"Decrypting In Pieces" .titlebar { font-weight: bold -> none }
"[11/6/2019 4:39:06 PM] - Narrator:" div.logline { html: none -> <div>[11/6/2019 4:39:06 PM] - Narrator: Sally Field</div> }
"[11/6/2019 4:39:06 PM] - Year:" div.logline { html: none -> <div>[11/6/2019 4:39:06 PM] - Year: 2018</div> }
==
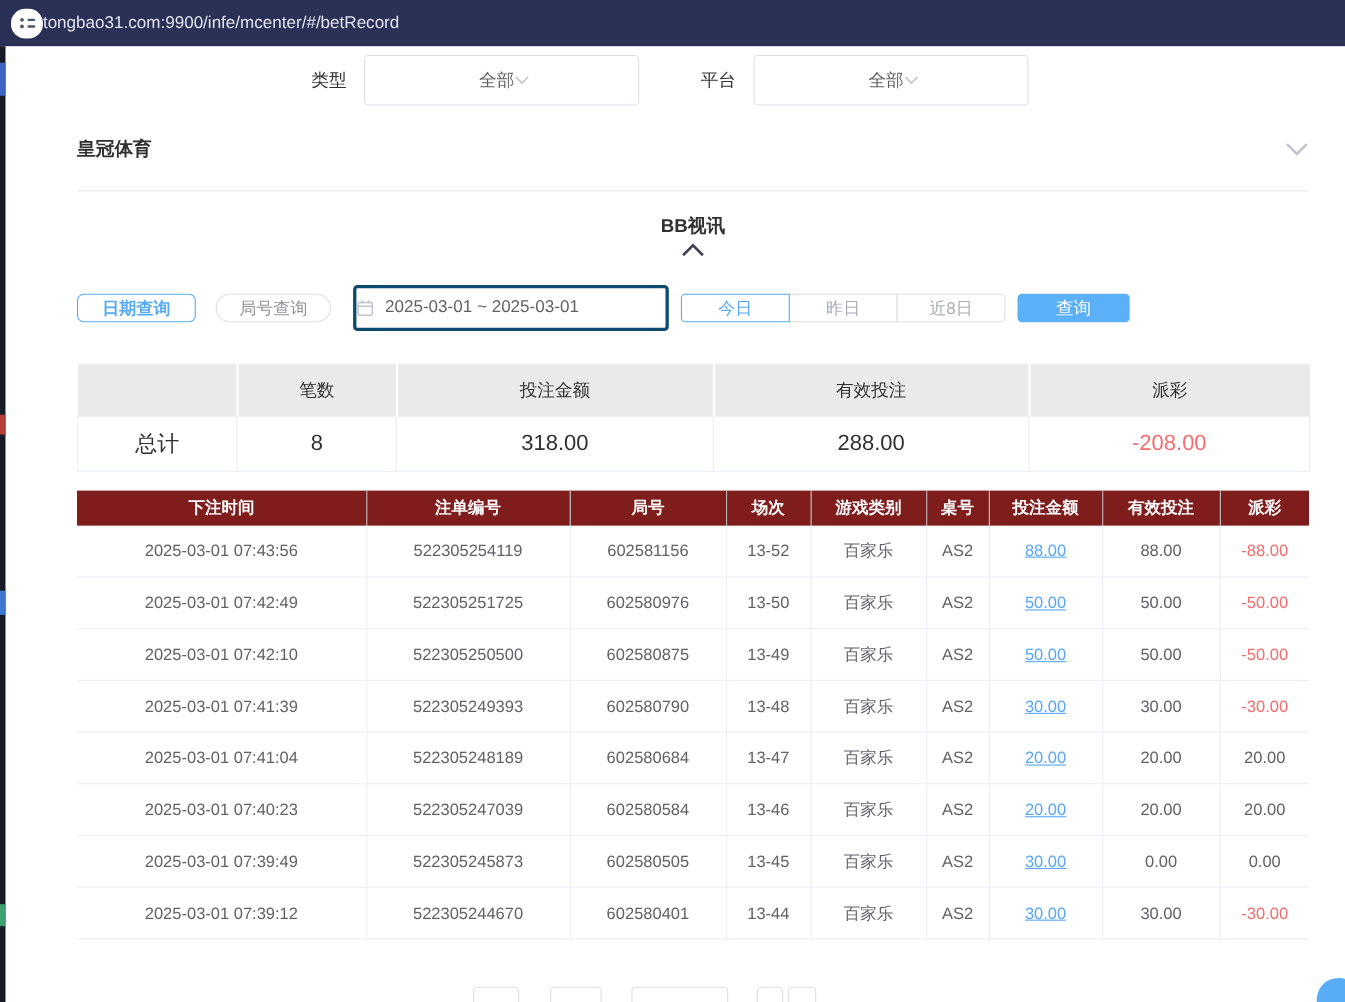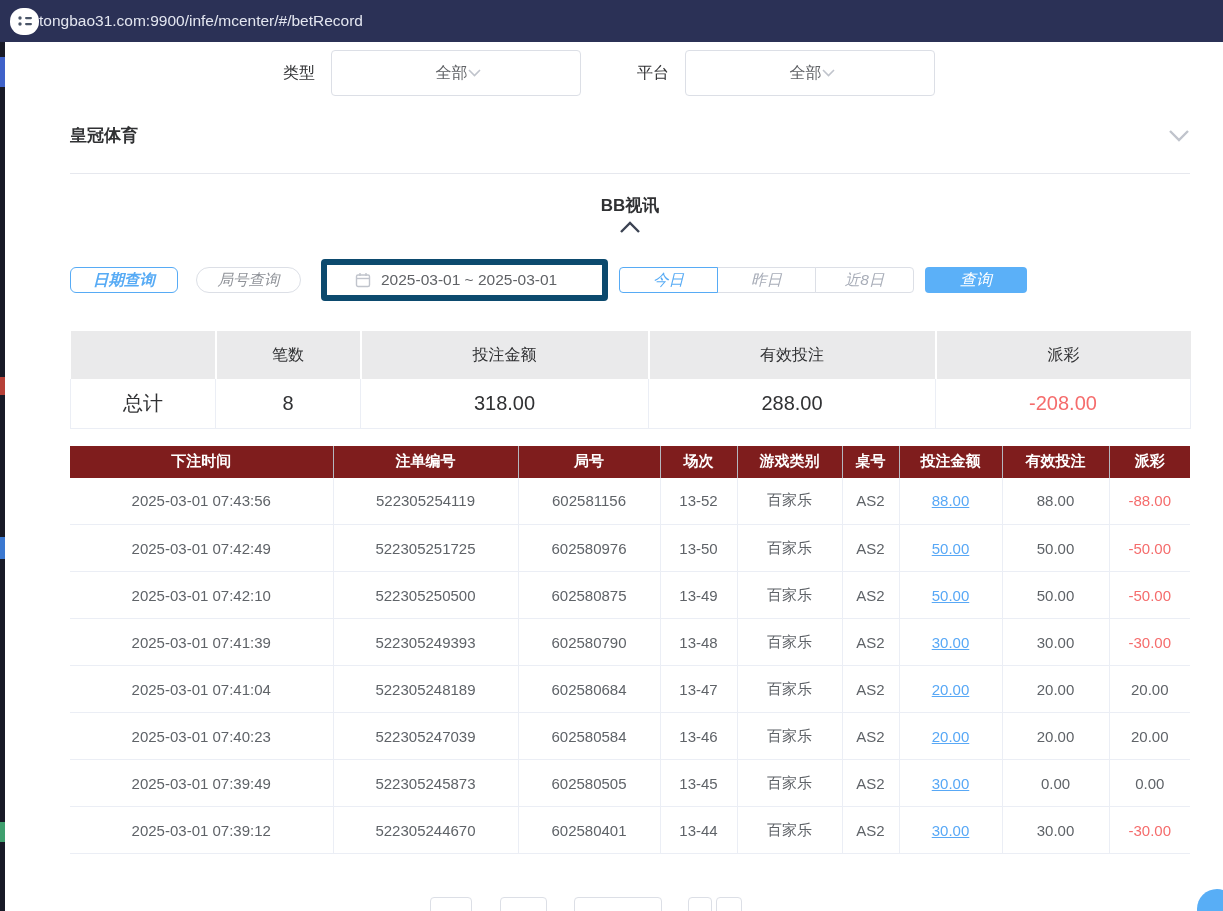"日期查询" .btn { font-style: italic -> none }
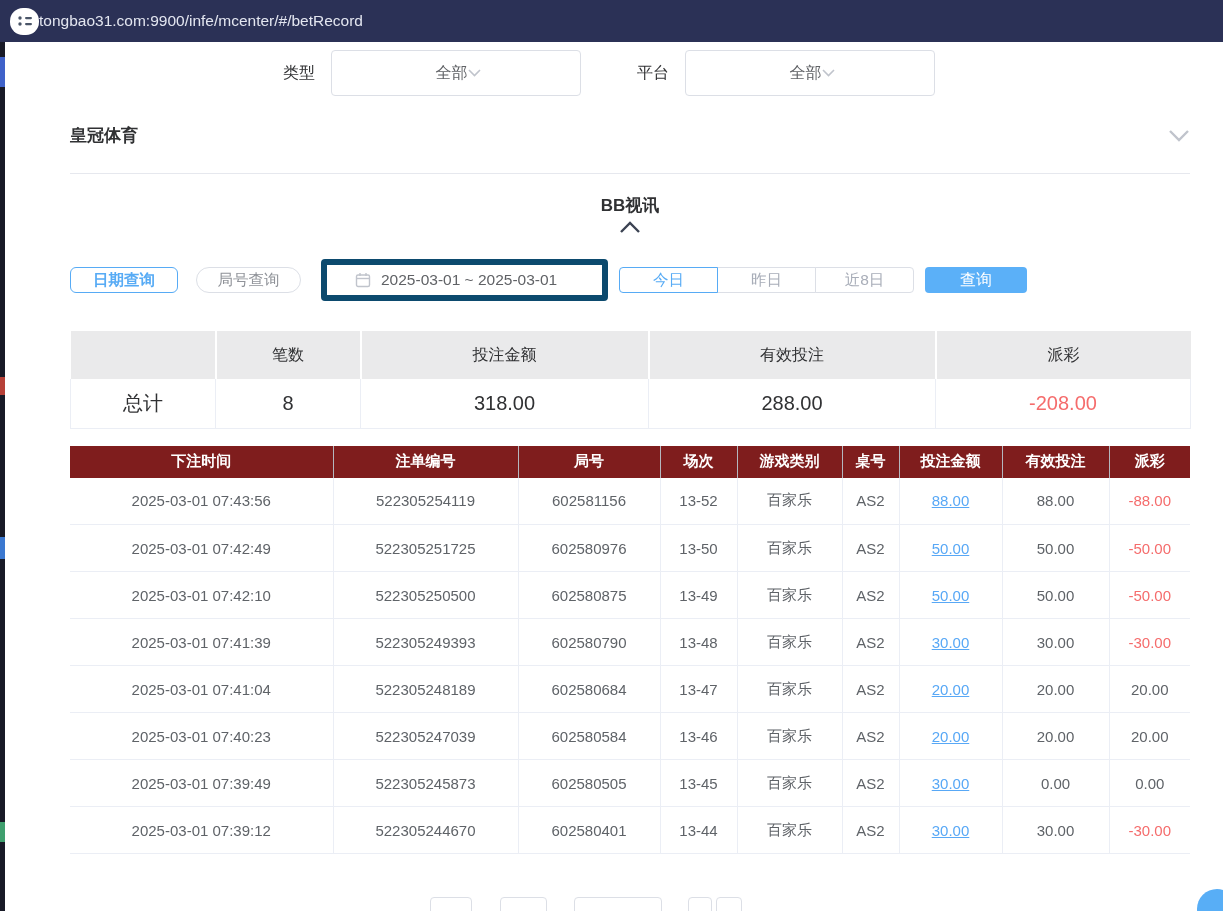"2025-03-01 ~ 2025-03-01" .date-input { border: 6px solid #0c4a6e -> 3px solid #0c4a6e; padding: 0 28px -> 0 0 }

• _Problem to solve_
Among the records above, extract exactly the lines from the line with "- Narrator: Sally" to the line with "- Year: 2018</div>", both lines included, and leave out the rest.

• _Answer for this exercise_
"[11/6/2019 4:39:06 PM] - Narrator:" div.logline { html: none -> <div>[11/6/2019 4:39:06 PM] - Narrator: Sally Field</div> }
"[11/6/2019 4:39:06 PM] - Year:" div.logline { html: none -> <div>[11/6/2019 4:39:06 PM] - Year: 2018</div> }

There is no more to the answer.